Caloric restriction extends mouse lifespan and health in new genetic study.

New research shows that cutting calories, not just meal timing, dramatically extends lifespan in mice, uncovering key genetic influences that may help tailor future aging therapies.

Intentionally reducing dietary energy intake while avoiding malnutrition is referred to as caloric restriction (CR). CR is associated with increased longevity in many animal species; however, the most effective form of dietary restriction (DR) for human health remains unclear.

A recent study published I the journaln Nature explores caloric restriction and intermittent fasting (IF) in female mice.

CR vs. DR

CR has been associated with delayed aging and extended lifespan. Due to compliance challenges with CR, other forms of DR, such as time-restricted feeding or IF, have been explored.

Regular fasting has been shown to be beneficial in mice despite unchanged overall energy intake. The health benefits of CR can be optimized by feeding at specific times of day, thus indicating that both caloric intake and feeding time influence these physiological responses.

DR affects individuals differently based on their sex, genetics, body composition, weight, age, and existing health conditions. Despite the potential benefits of DR on lifespan and healthy aging, few studies to date have evaluated the long-term health effects of DR and its safety and efficacy for certain patient populations. This has led many researchers to begin investigating potential biomarkers that could predict patient responses to DR and tailor these dietary approaches to individual needs.

About the study

The current study's researchers investigated the effects of both CR and IF on the health and lifespan of female diversity outbred (DO) mice. Notably, DO mice are genetically diverse, which allows any results using these animal models to be more generalizable across species.

A total of 960 DO mice were randomly assigned to ad libitum (AL) feeding, fasting one day (1D) or two consecutive days (2D) each week, and CR at 20% and 40% of unrestricted food intake. The impact of DR on daily fluctuations in food consumption, energy expenditure, and wheel running activity was assessed at five, 16, and 26 months.

Effects of DR on lifespan

CR was associated with extended lifespans in a dose-dependent manner. CR at 40% led to the greatest median and maximum lifespan in mice, followed by those with 20% CR, 2D IF, and 1D IF. In fact, the median lifespan in the 40% CR group was nine months longer than in mice in the AL group.

Despite compensatory feeding with unchanged overall intake, IF mice had a longer lifespan. Aging slowed in the CR mice but not in the IF mice compared to the AL mice.

Energy expenditure was lowest in the 40% CR group, followed by the 20% CR and 2D IF groups. Wheel running activity declined with age in all groups except for the 40% CR group, where it increased.

DR and weight

With 40% CR, initial rapid weight loss occurred, with mice losing 24.3% of their six-month weight by 18 months with no recovery. Conversely, AL mice gained 28.4% during the same period.

All groups except the 40% CR group gained weight until midlife, plateaued at 0.5-0.75% of their lifecycle, and lost weight rapidly towards the end of their lives.

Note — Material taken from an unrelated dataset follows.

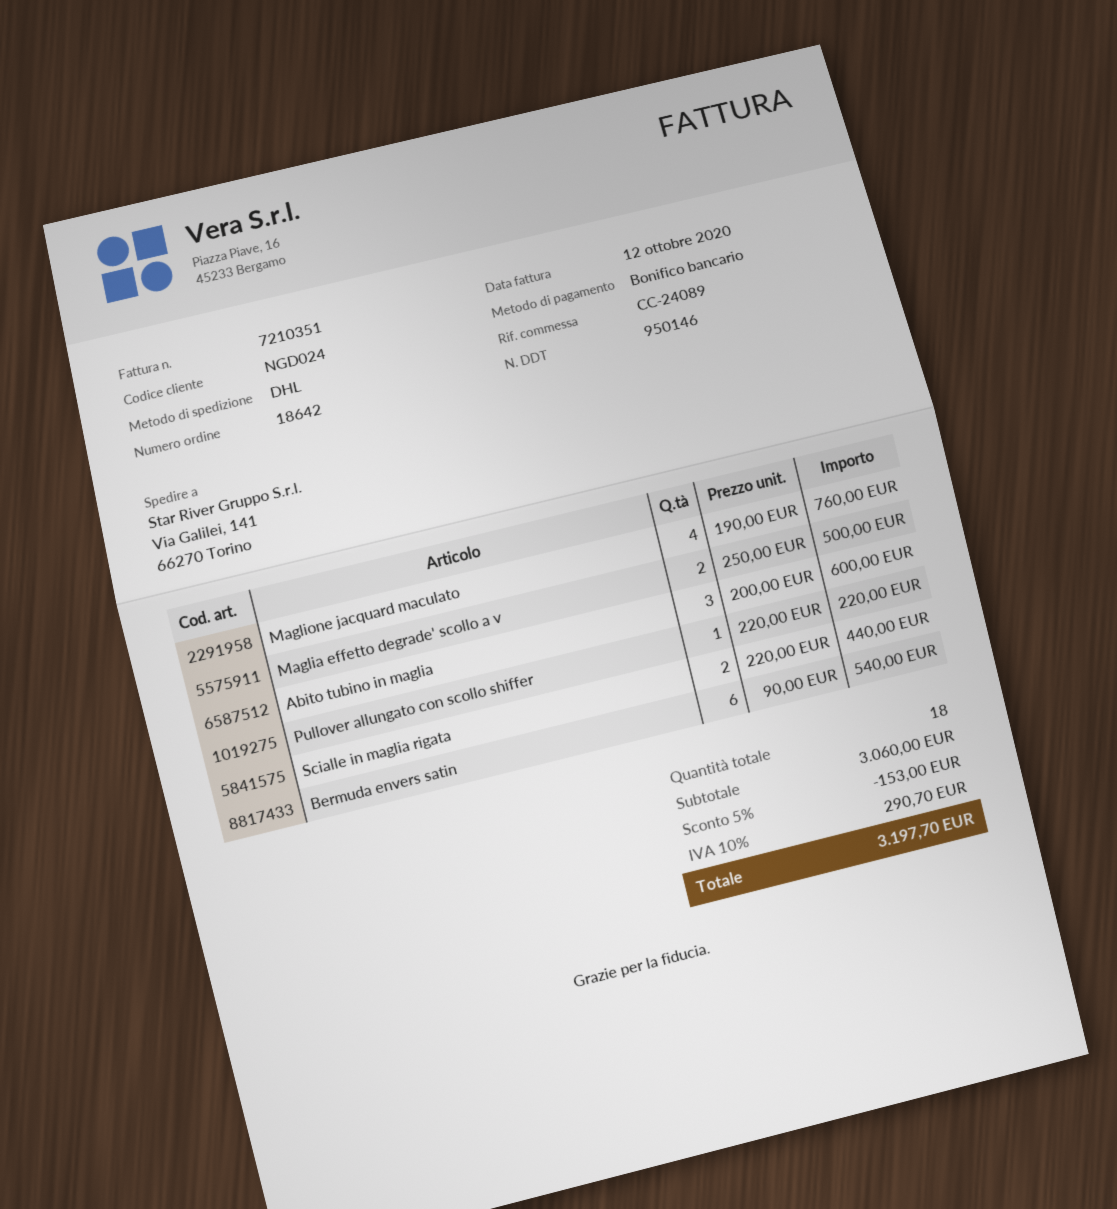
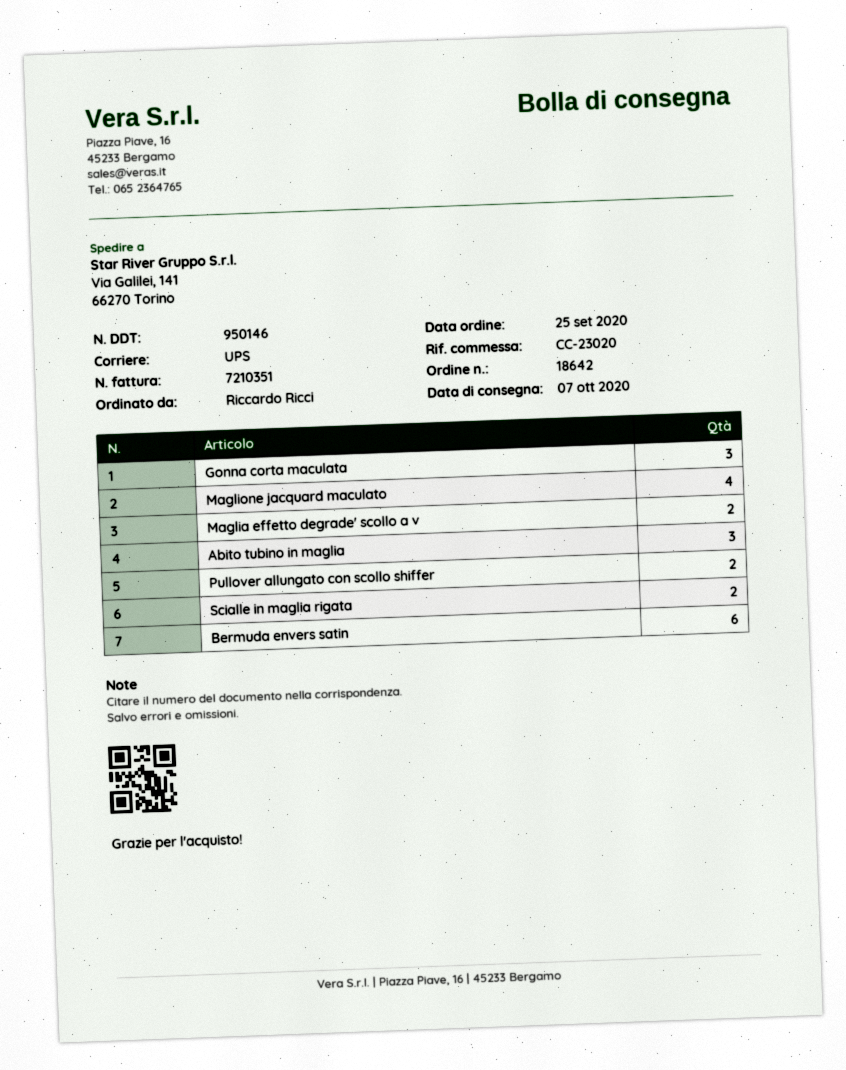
reference: CC-24089 -> CC-23020
shipping method: DHL -> UPS
Pullover allungato con scollo shiffer: 1 -> 2
Gonna corta maculata: none -> 3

Weight loss was consistently associated with reduced lifespan. Increased lean mass was associated with a reduced lifespan in IF but a greater lifespan in 40% of CR mice.

Both humans and rodents exhibit improved glucose homeostasis, reduced energy expenditure, reduced body temperature, and metabolic flexibility as positive responses to DR that may be involved in their longer lifespans. In the current study, both body temperature and fasting glucose declined with DR; however, no association was observed between lifespan and fasting glucose, energy expenditure, or metabolic flexibility.

DR and blood cell profiles

Aging-related changes in blood cells, including increased proportions of B-cells, effector T-cells, and inflammatory monocytes, were observed. Comparatively, the total fraction of lymphocytes, mature natural killer (NK) cells, and eosinophils were reduced.

Longevity was predicted by lymphocyte percentages, particularly those of CD4⁺, CD8⁺, and naïve T-cells, as well as immature NK cells, all of which were positively correlated with lifespan. CD4+ and CD8+ effector T-cells, as well as CD11+ memory B-cells, all of which are considered activated or mature cells, were negatively associated with lifespan.

Red cell population changes, including alterations in red cell distribution width (RDW), were observed in the 2D IF group. The inverse association between RDW and lifespan was particularly strong, thus supporting the potential utility of this trait as a biomarker.

Mediators of the DR-lifespan association

Genetic and dietary contributions to variations in lifespan were inversely related over time, from 23.6% and 7.4% of the variance at six months to 15.9% and 11.4% at 18 months, respectively.

Additional traits that were strongly associated with lifespan included resilience to stress, as demonstrated by body weight retained during periods of handling, as well as a high proportion of lymphocytes, low RDW, and increased fat mass later in life. Thus, these characteristics may serve as metabolism-independent biomarkers of how DR impacts longevity.

Journal reference:

• Di Francesco, A., Deighan, A. G., Litichevskiy, L., et al. (2024). Dietary restriction impacts health and lifespan of genetically diverse mice. Nature. doi:10.1038/s41586-024-08026-3.